How to complete this task ▸ Keep the wording of each record exactly the same when you repeat it, and leave out pictures.

[Input for this task]

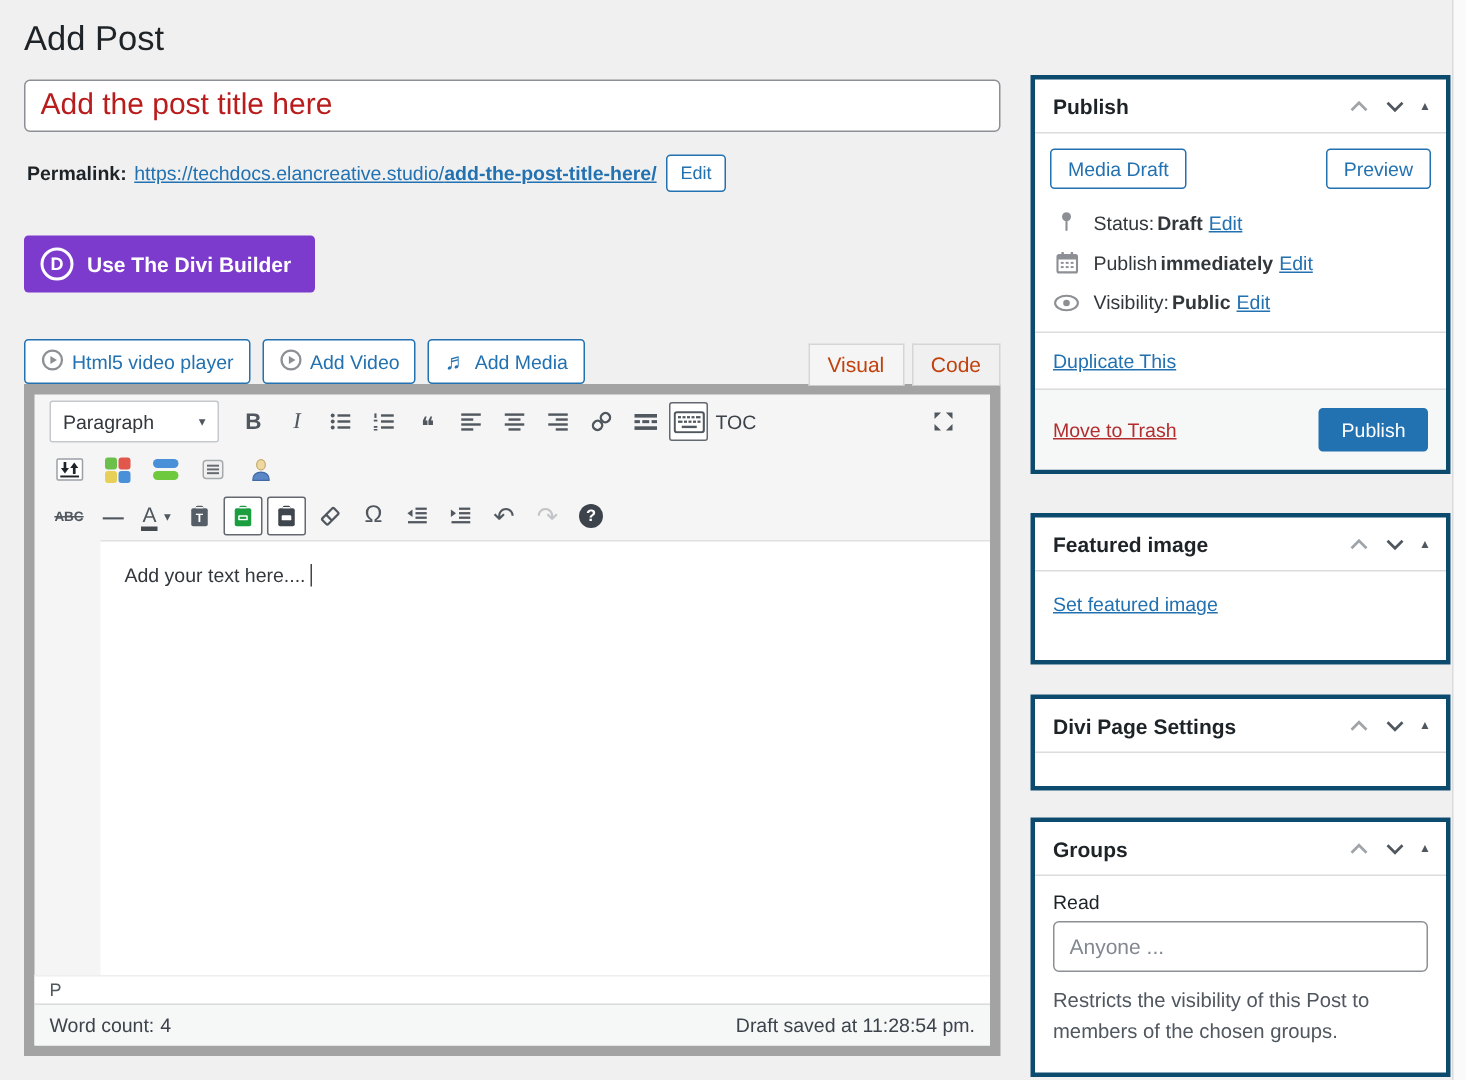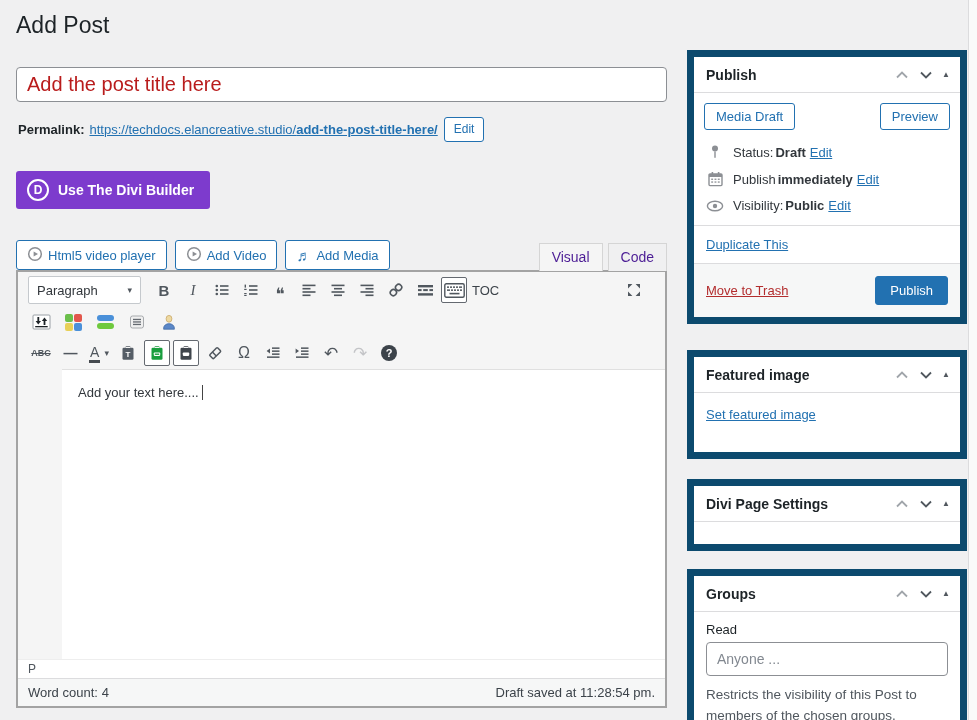--- a/index.html
+++ b/index.html
@@ -9,21 +9,21 @@
   font-family: "Liberation Sans", sans-serif;
   color: #1d2327;
   font-size: 13px;
 }
 .wrap { display: flex; gap: 20px; padding: 8px 0 0 16px; }
 .main { width: 651px; flex: none; }
 .sidebar { width: 280px; flex: none; padding-top: 42px; }
 .scroll-strip { position: fixed; right: 0; top: 0; width: 9px; height: 100%; background: #fafafa; border-left: 1px solid #dcdcde; }
 
 
-h1.page-title { font-size: 23px; font-weight: 400; padding: 4px 0 0; margin-bottom: 28px; color: #1d2327; }
+h1.page-title { font-size: 23px; font-weight: 400; padding: 4px 0 0; margin-bottom: 14px; color: #1d2327; }
 .title-input {
   width: 100%; height: 35px; padding: 3px 10px;
   font-size: 20px; font-family: "Liberation Sans", sans-serif;
   border: 1px solid #8c8f94; border-radius: 4px; background: #fff; color: #b91c1c;
   outline: none;
 }
 .permalink-row { margin: 15px 0 0 2px; font-size: 13px; display: flex; align-items: center; }
 .pl-label { font-weight: 600; color: #1d2327; margin-right: 5px; }
 .pl-link { color: #2271b1; text-decoration: underline; cursor: pointer; }
 .pl-link strong { font-weight: 700; }
@@ -45,28 +45,28 @@
 }
 .media-row { margin-top: 31px; display: flex; align-items: flex-end; }
 .media-btn {
   display: inline-flex; align-items: center; gap: 5px; margin-right: 8px;
   border: 1px solid #2271b1; border-radius: 3px; background: #fff; color: #2271b1;
   padding: 4px 10px; font-size: 13px; height: 30px; cursor: pointer; font-family: inherit;
 }
 .media-note { font-size: 15px; line-height: 1; color: #2271b1; }
 .tabs { margin-left: auto; display: flex; }
 .tab {
-  padding: 5px 12px 6px; font-size: 14px; color: #4c1d95; cursor: pointer;
+  padding: 5px 12px 6px; font-size: 14px; color: #c2410c; cursor: pointer;
   border: 1px solid #d5d5d5; border-bottom: none; background: #f0f0f1; margin-left: 5px;
   position: relative; top: 1px;
 }
 .tab.active { background: #f5f5f5; z-index: 2; }
 
 
-.editor-box { border: 2px solid #a3a3a3; background: #f5f5f5; }
+.editor-box { border: 7px solid #a3a3a3; background: #f5f5f5; }
 .tb-row { display: flex; align-items: center; padding: 4px 8px 3px 10px; flex-wrap: nowrap; }
 .tb-row + .tb-row { padding-top: 2px; }
 .tb-btn {
   min-width: 26px; height: 26px; display: inline-flex; align-items: center; justify-content: center;
   border: 1px solid transparent; border-radius: 2px; background: transparent; cursor: pointer;
   color: #50575e; margin-right: 3px; font-family: inherit;
 }
 .tb-btn svg { display: block; }
 .tb-btn.pressed { border-color: #646970; background: #fff; }
 .fmt-select {
@@ -106,21 +106,21 @@
   background: #fff; border-top: 1px solid #eee; padding: 2px 10px 3px;
   font-size: 12px; color: #50575e; height: 19px;
 }
 .status-bar {
   background: #f6f7f7; border-top: 1px solid #dcdcde; display: flex;
   justify-content: space-between; align-items: center; padding: 6px 10px; font-size: 13px; color: #3c434a;
 }
 .wc-label { margin-right: 4px; }
 
 
-.panel { background: #fff; border: 7px solid #0c4a6e; margin-bottom: 0; }
+.panel { background: #fff; border: 3px solid #0c4a6e; margin-bottom: 0; }
 .panel-head {
   display: flex; align-items: center; justify-content: space-between;
   padding: 8px 8px 8px 12px; height: 36px; cursor: pointer; border-bottom: 1px solid #dcdcde;
 }
 .panel-title { font-size: 14px; font-weight: 600; color: #1d2327; }
 .panel-ctrls { display: flex; align-items: center; gap: 4px; }
 .ctrl { border: none; background: none; cursor: pointer; padding: 2px; display: flex; align-items: center; }
 .toggle-tri { font-size: 8px; color: #50575e; }
 .pub-body { padding: 10px; }
 .pub-top { display: flex; justify-content: space-between; margin-bottom: 14px; }

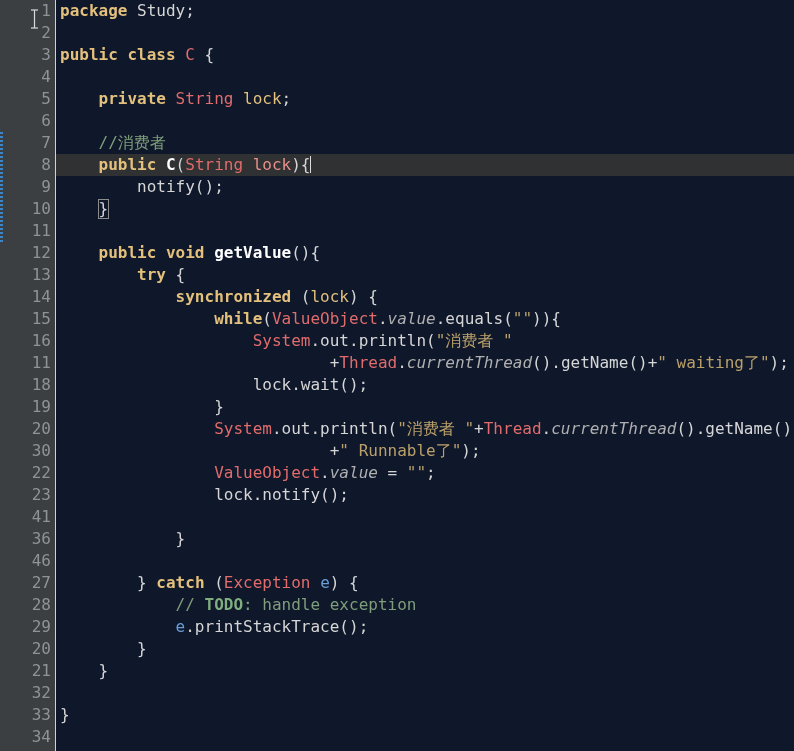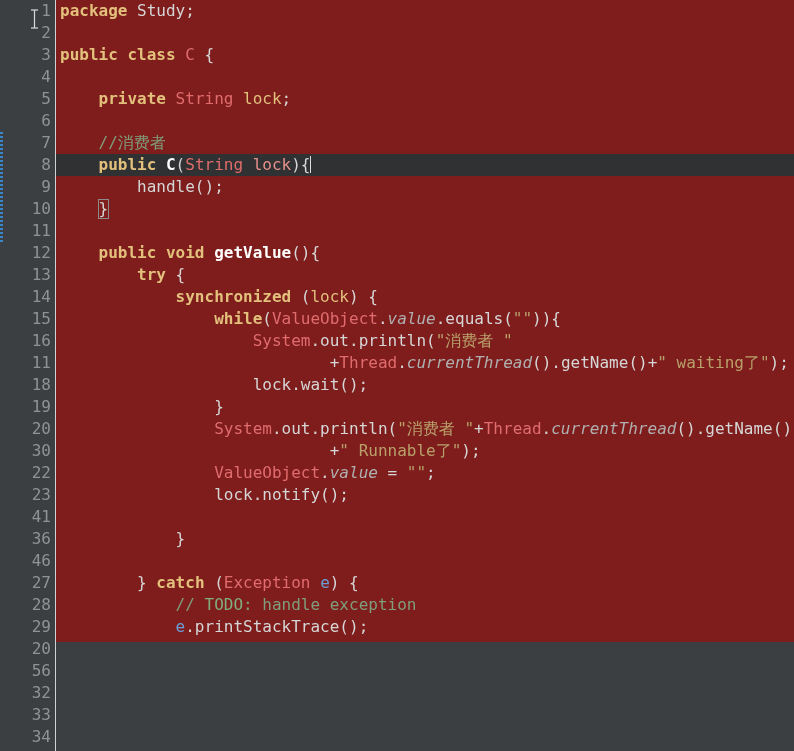--- a/index.html
+++ b/index.html
@@ -73,22 +73,22 @@
     color: #8f9396;
     font-family: "DejaVu Sans Mono", "Liberation Mono", monospace;
     letter-spacing: 0px;
     white-space: pre;
   }
 
   
   .code-area {
     position: relative;
     flex: 1 1 auto;
-    height: 642px;
-    background: #7f1d1d;
+    height: 751px;
+    background: #0f172a;
     overflow: hidden;
   }
   .code-line {
     position: relative;
     height: 22px;
     line-height: 22px;
     font-size: 16px;
     white-space: pre;
     color: #d6d6d6;
     padding-left: 4px;
@@ -107,21 +107,21 @@
   }
 
   
   .kw   { color: #e3c07c; font-weight: bold; }      
   .type { color: #e06c6c; }                          
   .cls  { color: #ffffff; font-weight: bold; }       
   .fld  { color: #e3c07c; }                          
   .par  { color: #e8918c; }                          
   .str  { color: #b9a06a; }                          
   .cmt  { color: #7f9e7b; }                          
-  .todo { color: #80ae7f; font-weight: normal; }       
+  .todo { color: #80ae7f; font-weight: bold; }       
   .stat { color: #b0b0b0; font-style: italic; text-align: right; }      
   .var  { color: #6a9ed8; }                          
   .pln  { color: #d6d6d6; }                          
 
   
   .caret {
     display: inline-block;
     width: 1px;
     height: 17px;
     background: #dcdcdc;
@@ -179,21 +179,21 @@
         <div class="lineno">30</div>
         <div class="lineno">22</div>
         <div class="lineno">23</div>
         <div class="lineno">41</div>
         <div class="lineno">36</div>
         <div class="lineno">46</div>
         <div class="lineno">27</div>
         <div class="lineno">28</div>
         <div class="lineno">29</div>
         <div class="lineno">20</div>
-        <div class="lineno">56</div>
+        <div class="lineno">21</div>
         <div class="lineno">32</div>
         <div class="lineno">33</div>
         <div class="lineno">34</div>
       </div>
     <div class="gutter-border"></div>
   </div>
 
   <div class="code-area">
 
     <div class="line-highlight" style="top:154px; left:-56px;"></div>
@@ -207,21 +207,21 @@
     <div class="code-line"> </div>
 
     <div class="code-line"><span class="pln">    </span><span class="kw">private</span><span class="pln"> </span><span class="type">String</span><span class="pln"> </span><span class="fld">lock</span><span class="pln">;</span></div>
 
     <div class="code-line"> </div>
 
     <div class="code-line"><span class="pln">    </span><span class="cmt">//消费者</span></div>
 
     <div class="code-line"><span class="pln">    </span><span class="kw">public</span><span class="pln"> </span><span class="cls">C</span><span class="pln">(</span><span class="type">String</span><span class="pln"> </span><span class="par">lock</span><span class="pln">){</span><span class="caret"></span></div>
 
-    <div class="code-line"><span class="pln">        </span><span class="pln">handle();</span></div>
+    <div class="code-line"><span class="pln">        </span><span class="pln">notify();</span></div>
 
 
     <div class="code-line"><span class="pln">    </span><span class="brace-box">}</span></div>
 
     <div class="code-line"> </div>
 
     <div class="code-line"><span class="pln">    </span><span class="kw">public</span><span class="pln"> </span><span class="kw">void</span><span class="pln"> </span><span class="cls">getValue</span><span class="pln">(){</span></div>
 
     <div class="code-line"><span class="pln">        </span><span class="kw">try</span><span class="pln"> </span><span class="pln">{</span></div>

[/Input for this task]

Completed task ▸
--- a/index.html
+++ b/index.html
@@ -9,21 +9,21 @@
   font-family: "Liberation Sans", sans-serif;
   color: #1d2327;
   font-size: 13px;
 }
 .wrap { display: flex; gap: 20px; padding: 8px 0 0 16px; }
 .main { width: 651px; flex: none; }
 .sidebar { width: 280px; flex: none; padding-top: 42px; }
 .scroll-strip { position: fixed; right: 0; top: 0; width: 9px; height: 100%; background: #fafafa; border-left: 1px solid #dcdcde; }
 
 
-h1.page-title { font-size: 23px; font-weight: 400; padding: 4px 0 0; margin-bottom: 28px; color: #1d2327; }
+h1.page-title { font-size: 23px; font-weight: 400; padding: 4px 0 0; margin-bottom: 14px; color: #1d2327; }
 .title-input {
   width: 100%; height: 35px; padding: 3px 10px;
   font-size: 20px; font-family: "Liberation Sans", sans-serif;
   border: 1px solid #8c8f94; border-radius: 4px; background: #fff; color: #b91c1c;
   outline: none;
 }
 .permalink-row { margin: 15px 0 0 2px; font-size: 13px; display: flex; align-items: center; }
 .pl-label { font-weight: 600; color: #1d2327; margin-right: 5px; }
 .pl-link { color: #2271b1; text-decoration: underline; cursor: pointer; }
 .pl-link strong { font-weight: 700; }
@@ -45,28 +45,28 @@
 }
 .media-row { margin-top: 31px; display: flex; align-items: flex-end; }
 .media-btn {
   display: inline-flex; align-items: center; gap: 5px; margin-right: 8px;
   border: 1px solid #2271b1; border-radius: 3px; background: #fff; color: #2271b1;
   padding: 4px 10px; font-size: 13px; height: 30px; cursor: pointer; font-family: inherit;
 }
 .media-note { font-size: 15px; line-height: 1; color: #2271b1; }
 .tabs { margin-left: auto; display: flex; }
 .tab {
-  padding: 5px 12px 6px; font-size: 14px; color: #4c1d95; cursor: pointer;
+  padding: 5px 12px 6px; font-size: 14px; color: #c2410c; cursor: pointer;
   border: 1px solid #d5d5d5; border-bottom: none; background: #f0f0f1; margin-left: 5px;
   position: relative; top: 1px;
 }
 .tab.active { background: #f5f5f5; z-index: 2; }
 
 
-.editor-box { border: 2px solid #a3a3a3; background: #f5f5f5; }
+.editor-box { border: 7px solid #a3a3a3; background: #f5f5f5; }
 .tb-row { display: flex; align-items: center; padding: 4px 8px 3px 10px; flex-wrap: nowrap; }
 .tb-row + .tb-row { padding-top: 2px; }
 .tb-btn {
   min-width: 26px; height: 26px; display: inline-flex; align-items: center; justify-content: center;
   border: 1px solid transparent; border-radius: 2px; background: transparent; cursor: pointer;
   color: #50575e; margin-right: 3px; font-family: inherit;
 }
 .tb-btn svg { display: block; }
 .tb-btn.pressed { border-color: #646970; background: #fff; }
 .fmt-select {
@@ -106,21 +106,21 @@
   background: #fff; border-top: 1px solid #eee; padding: 2px 10px 3px;
   font-size: 12px; color: #50575e; height: 19px;
 }
 .status-bar {
   background: #f6f7f7; border-top: 1px solid #dcdcde; display: flex;
   justify-content: space-between; align-items: center; padding: 6px 10px; font-size: 13px; color: #3c434a;
 }
 .wc-label { margin-right: 4px; }
 
 
-.panel { background: #fff; border: 7px solid #0c4a6e; margin-bottom: 0; }
+.panel { background: #fff; border: 3px solid #0c4a6e; margin-bottom: 0; }
 .panel-head {
   display: flex; align-items: center; justify-content: space-between;
   padding: 8px 8px 8px 12px; height: 36px; cursor: pointer; border-bottom: 1px solid #dcdcde;
 }
 .panel-title { font-size: 14px; font-weight: 600; color: #1d2327; }
 .panel-ctrls { display: flex; align-items: center; gap: 4px; }
 .ctrl { border: none; background: none; cursor: pointer; padding: 2px; display: flex; align-items: center; }
 .toggle-tri { font-size: 8px; color: #50575e; }
 .pub-body { padding: 10px; }
 .pub-top { display: flex; justify-content: space-between; margin-bottom: 14px; }

--- a/index.html
+++ b/index.html
@@ -73,22 +73,22 @@
     color: #8f9396;
     font-family: "DejaVu Sans Mono", "Liberation Mono", monospace;
     letter-spacing: 0px;
     white-space: pre;
   }
 
   
   .code-area {
     position: relative;
     flex: 1 1 auto;
-    height: 642px;
-    background: #7f1d1d;
+    height: 751px;
+    background: #0f172a;
     overflow: hidden;
   }
   .code-line {
     position: relative;
     height: 22px;
     line-height: 22px;
     font-size: 16px;
     white-space: pre;
     color: #d6d6d6;
     padding-left: 4px;
@@ -107,21 +107,21 @@
   }
 
   
   .kw   { color: #e3c07c; font-weight: bold; }      
   .type { color: #e06c6c; }                          
   .cls  { color: #ffffff; font-weight: bold; }       
   .fld  { color: #e3c07c; }                          
   .par  { color: #e8918c; }                          
   .str  { color: #b9a06a; }                          
   .cmt  { color: #7f9e7b; }                          
-  .todo { color: #80ae7f; font-weight: normal; }       
+  .todo { color: #80ae7f; font-weight: bold; }       
   .stat { color: #b0b0b0; font-style: italic; text-align: right; }      
   .var  { color: #6a9ed8; }                          
   .pln  { color: #d6d6d6; }                          
 
   
   .caret {
     display: inline-block;
     width: 1px;
     height: 17px;
     background: #dcdcdc;
@@ -179,21 +179,21 @@
         <div class="lineno">30</div>
         <div class="lineno">22</div>
         <div class="lineno">23</div>
         <div class="lineno">41</div>
         <div class="lineno">36</div>
         <div class="lineno">46</div>
         <div class="lineno">27</div>
         <div class="lineno">28</div>
         <div class="lineno">29</div>
         <div class="lineno">20</div>
-        <div class="lineno">56</div>
+        <div class="lineno">21</div>
         <div class="lineno">32</div>
         <div class="lineno">33</div>
         <div class="lineno">34</div>
       </div>
     <div class="gutter-border"></div>
   </div>
 
   <div class="code-area">
 
     <div class="line-highlight" style="top:154px; left:-56px;"></div>
@@ -207,21 +207,21 @@
     <div class="code-line"> </div>
 
     <div class="code-line"><span class="pln">    </span><span class="kw">private</span><span class="pln"> </span><span class="type">String</span><span class="pln"> </span><span class="fld">lock</span><span class="pln">;</span></div>
 
     <div class="code-line"> </div>
 
     <div class="code-line"><span class="pln">    </span><span class="cmt">//消费者</span></div>
 
     <div class="code-line"><span class="pln">    </span><span class="kw">public</span><span class="pln"> </span><span class="cls">C</span><span class="pln">(</span><span class="type">String</span><span class="pln"> </span><span class="par">lock</span><span class="pln">){</span><span class="caret"></span></div>
 
-    <div class="code-line"><span class="pln">        </span><span class="pln">handle();</span></div>
+    <div class="code-line"><span class="pln">        </span><span class="pln">notify();</span></div>
 
 
     <div class="code-line"><span class="pln">    </span><span class="brace-box">}</span></div>
 
     <div class="code-line"> </div>
 
     <div class="code-line"><span class="pln">    </span><span class="kw">public</span><span class="pln"> </span><span class="kw">void</span><span class="pln"> </span><span class="cls">getValue</span><span class="pln">(){</span></div>
 
     <div class="code-line"><span class="pln">        </span><span class="kw">try</span><span class="pln"> </span><span class="pln">{</span></div>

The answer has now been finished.